Starting at the line with "-119,6 +119,16 @@" and ending at the line with "-134,8 +134,8 @@", print exactly the lines of the entries below. Pictures do not belong in the copy.

··· Data to examine

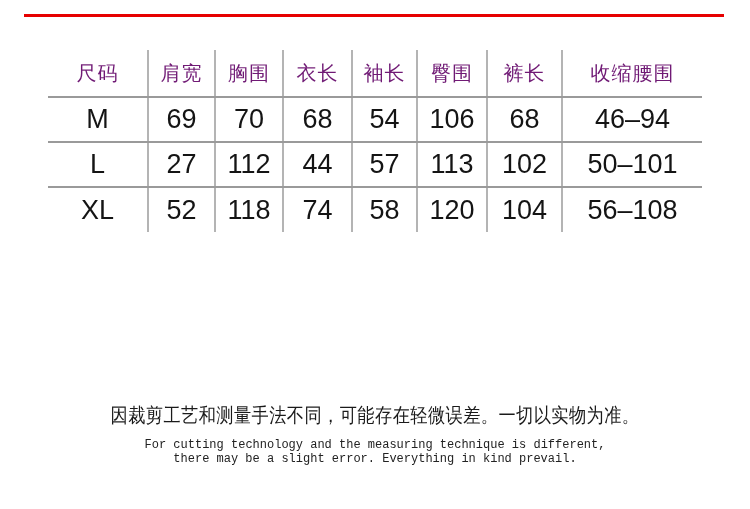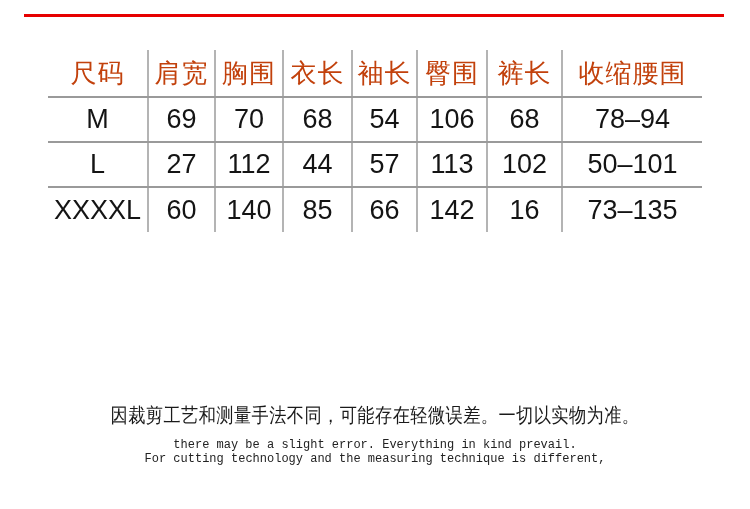--- a/index.html
+++ b/index.html
@@ -26,12 +26,12 @@
   }
   .size-chart th {
     height:47px;
-    font-size:26px;
+    font-size:20px;
     font-weight:normal;
     letter-spacing:1px;
     text-align:center;
     vertical-align:middle;
-    color:#c2410c;
+    color:#701a75;
     border-bottom:2px solid #9a9a9a;
   }
   .size-chart td {

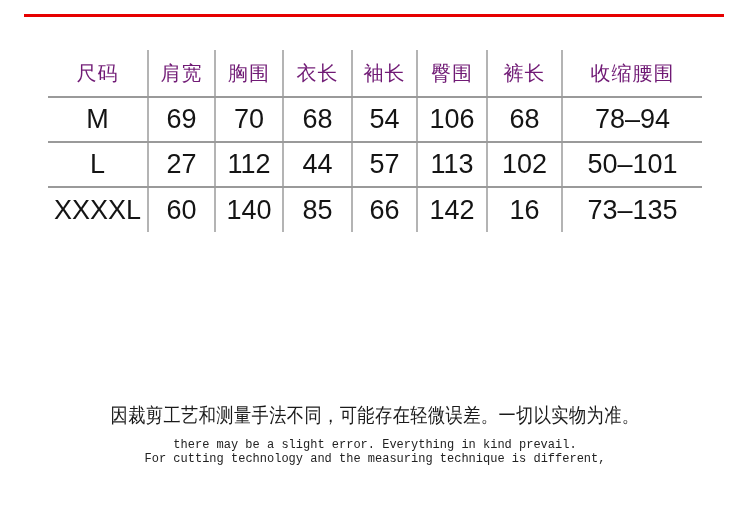--- a/index.html
+++ b/index.html
@@ -106,7 +106,7 @@
       <td>54</td>
       <td>106</td>
       <td>68</td>
-      <td>78–94</td>
+      <td>46–94</td>
     </tr>
     <tr>
       <td>L</td>

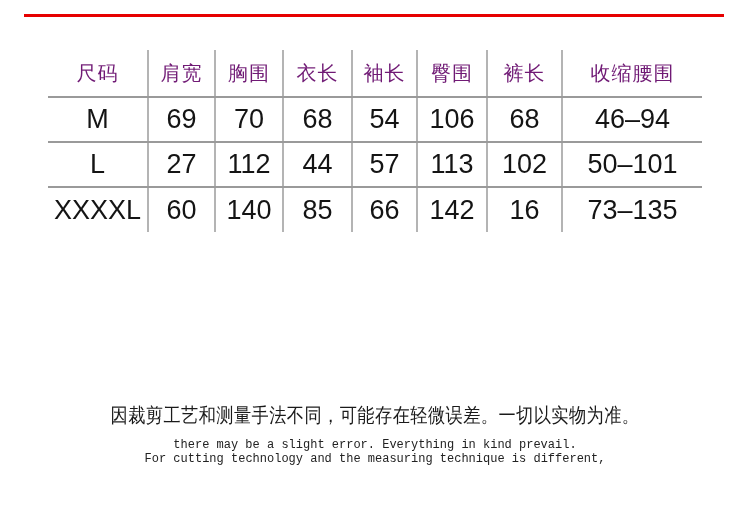--- a/index.html
+++ b/index.html
@@ -119,6 +119,16 @@
       <td>50–101</td>
     </tr>
     <tr>
+      <td>XL</td>
+      <td>52</td>
+      <td>118</td>
+      <td>74</td>
+      <td>58</td>
+      <td>120</td>
+      <td>104</td>
+      <td>56–108</td>
+    </tr>
+    <tr>
       <td>XXXXL</td>
       <td>60</td>
       <td>140</td>

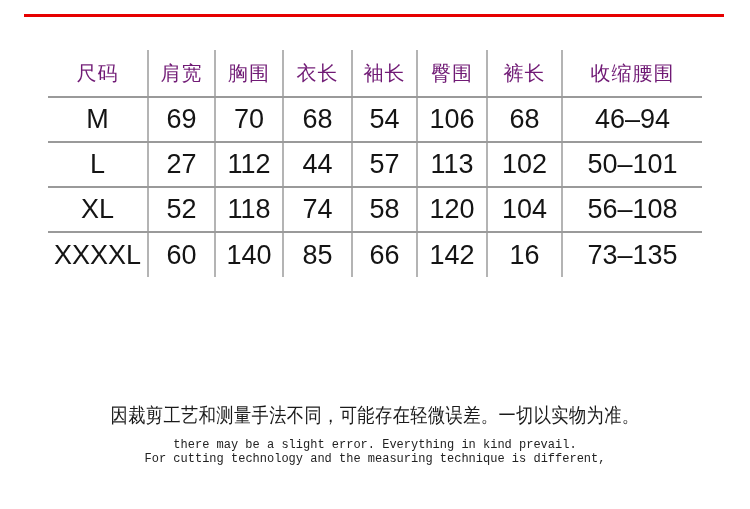--- a/index.html
+++ b/index.html
@@ -128,16 +128,6 @@
       <td>104</td>
       <td>56–108</td>
     </tr>
-    <tr>
-      <td>XXXXL</td>
-      <td>60</td>
-      <td>140</td>
-      <td>85</td>
-      <td>66</td>
-      <td>142</td>
-      <td>16</td>
-      <td>73–135</td>
-    </tr>
   </tbody>
 </table>
 

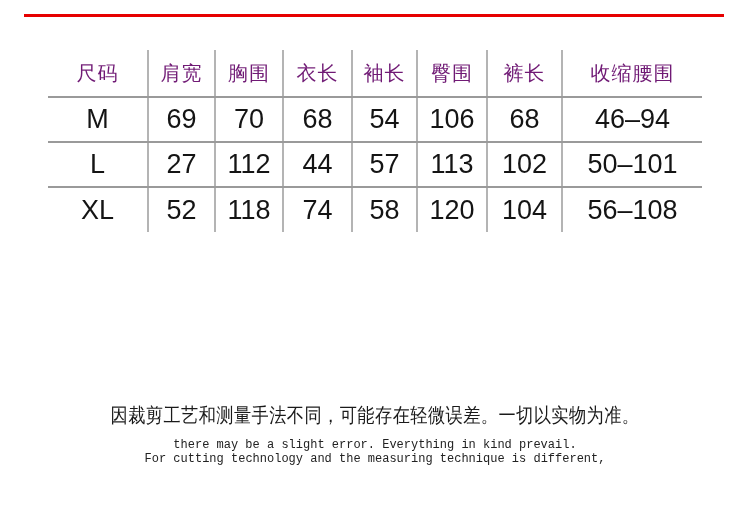--- a/index.html
+++ b/index.html
@@ -134,8 +134,8 @@
 <div class="note-zh">因裁剪工艺和测量手法不同，可能存在轻微误差。一切以实物为准。</div>
 
 <div class="note-en">
+  <div>For cutting technology and the measuring technique is different,</div>
   <div>there may be a slight error. Everything in kind prevail.</div>
-  <div>For cutting technology and the measuring technique is different,</div>
 </div>
 
 </body></html>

······

#### Completed task:
@@ -119,6 +119,16 @@
       <td>50–101</td>
     </tr>
     <tr>
+      <td>XL</td>
+      <td>52</td>
+      <td>118</td>
+      <td>74</td>
+      <td>58</td>
+      <td>120</td>
+      <td>104</td>
+      <td>56–108</td>
+    </tr>
+    <tr>
       <td>XXXXL</td>
       <td>60</td>
       <td>140</td>

--- a/index.html
+++ b/index.html
@@ -128,16 +128,6 @@
       <td>104</td>
       <td>56–108</td>
     </tr>
-    <tr>
-      <td>XXXXL</td>
-      <td>60</td>
-      <td>140</td>
-      <td>85</td>
-      <td>66</td>
-      <td>142</td>
-      <td>16</td>
-      <td>73–135</td>
-    </tr>
   </tbody>
 </table>
 

--- a/index.html
+++ b/index.html
@@ -134,8 +134,8 @@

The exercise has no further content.